### Supplied records
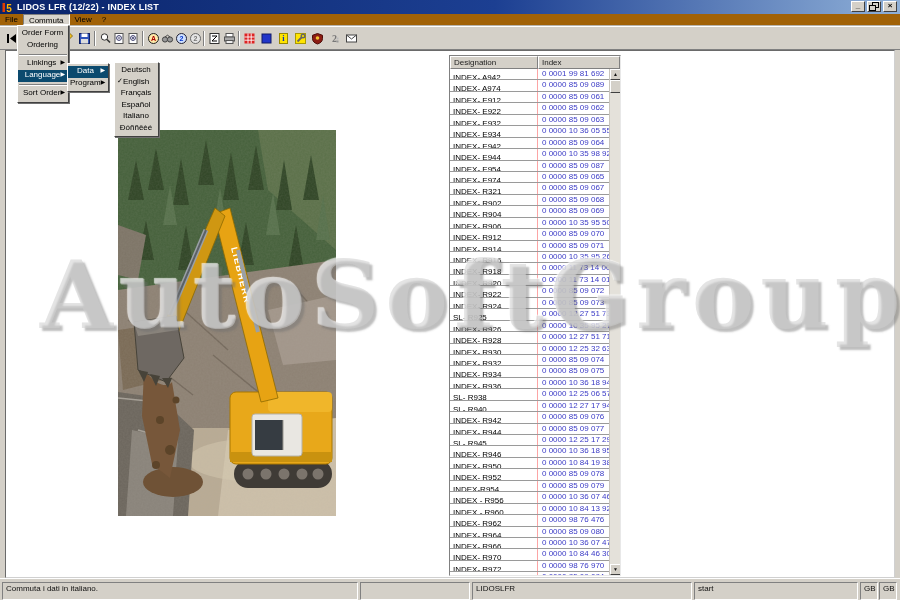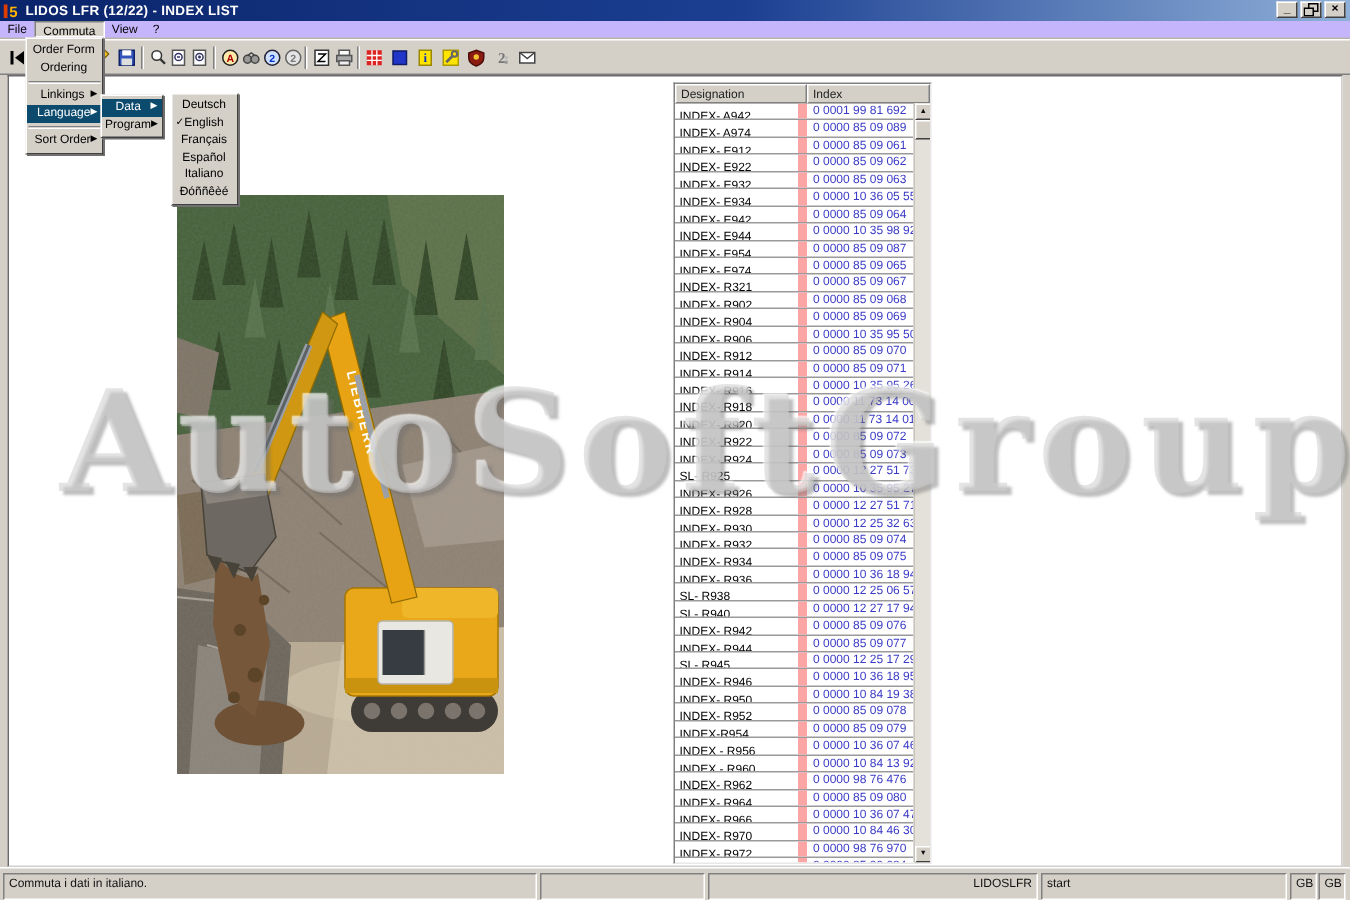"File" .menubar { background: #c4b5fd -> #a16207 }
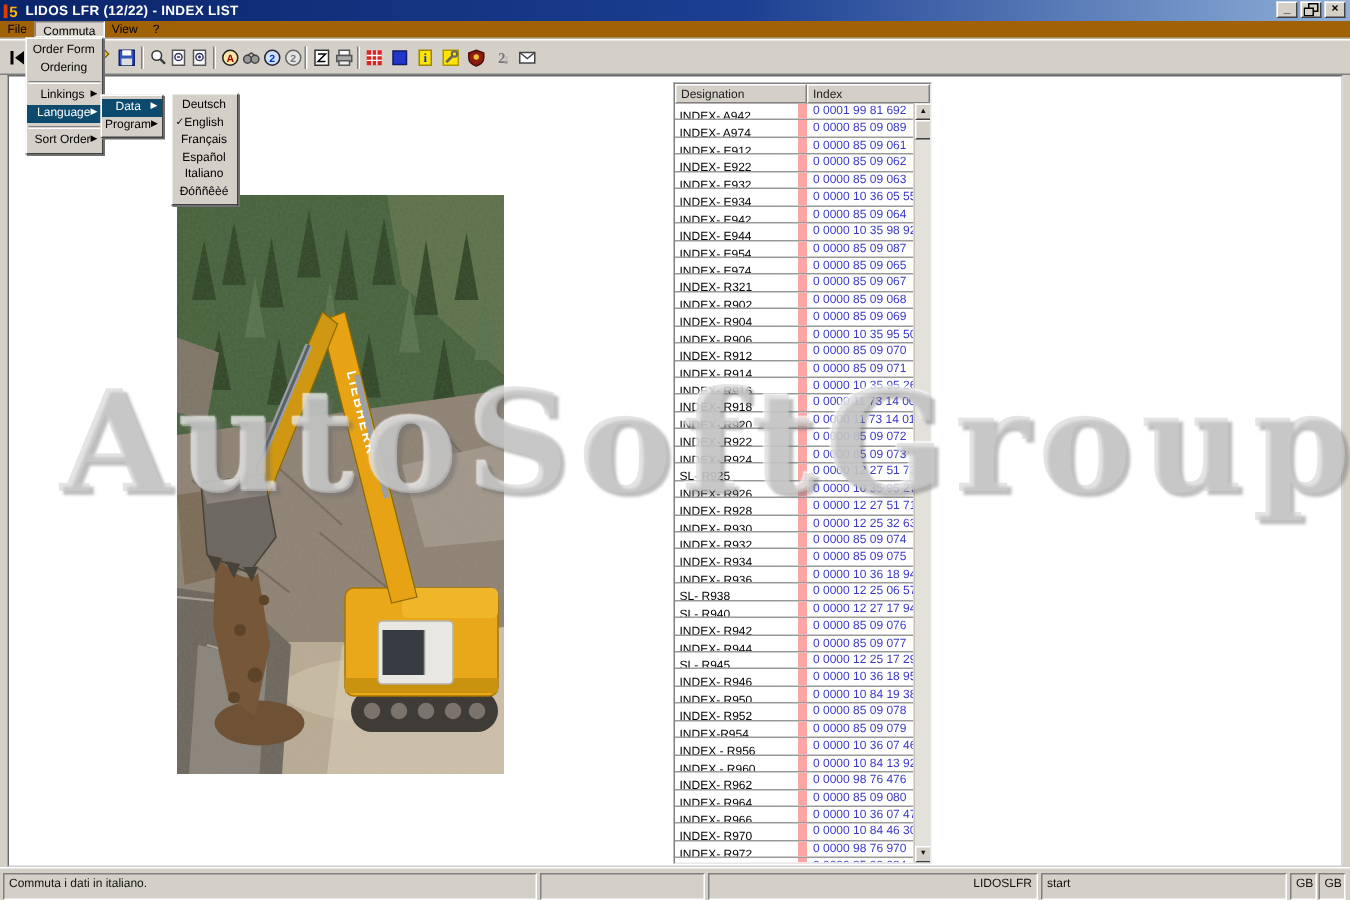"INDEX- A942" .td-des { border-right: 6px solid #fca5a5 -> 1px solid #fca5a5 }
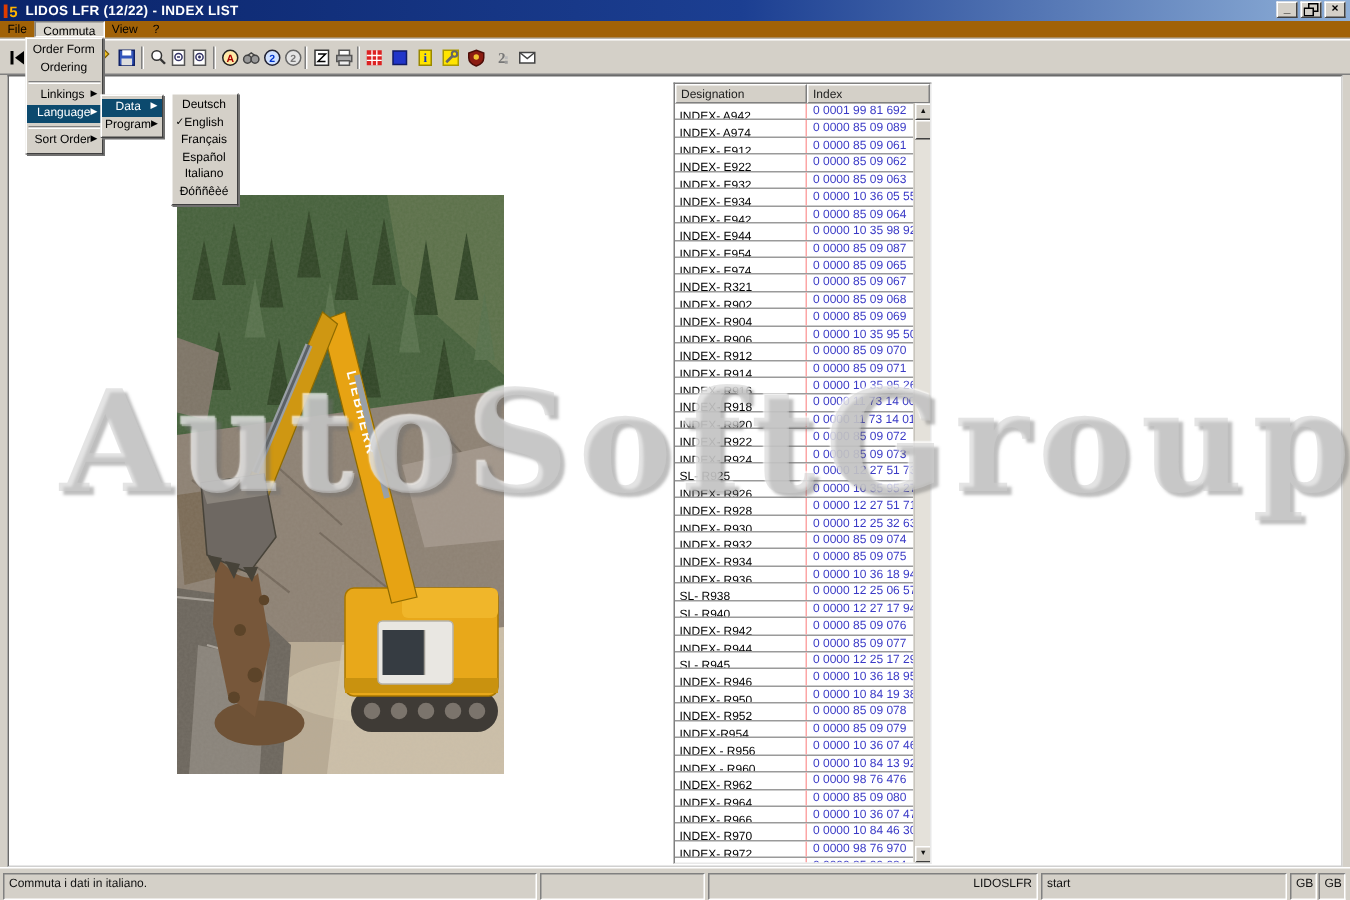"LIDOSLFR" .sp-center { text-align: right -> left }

* * *

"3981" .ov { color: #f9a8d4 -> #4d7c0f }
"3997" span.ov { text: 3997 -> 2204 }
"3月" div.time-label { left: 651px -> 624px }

### Task item
Quote the lines above exactly, starting with the one that has "border-right: 6px solid" and ending with the one that has "text-align: right ->"; drop the pictures and include nothing else.

### Response area
"INDEX- A942" .td-des { border-right: 6px solid #fca5a5 -> 1px solid #fca5a5 }
"LIDOSLFR" .sp-center { text-align: right -> left }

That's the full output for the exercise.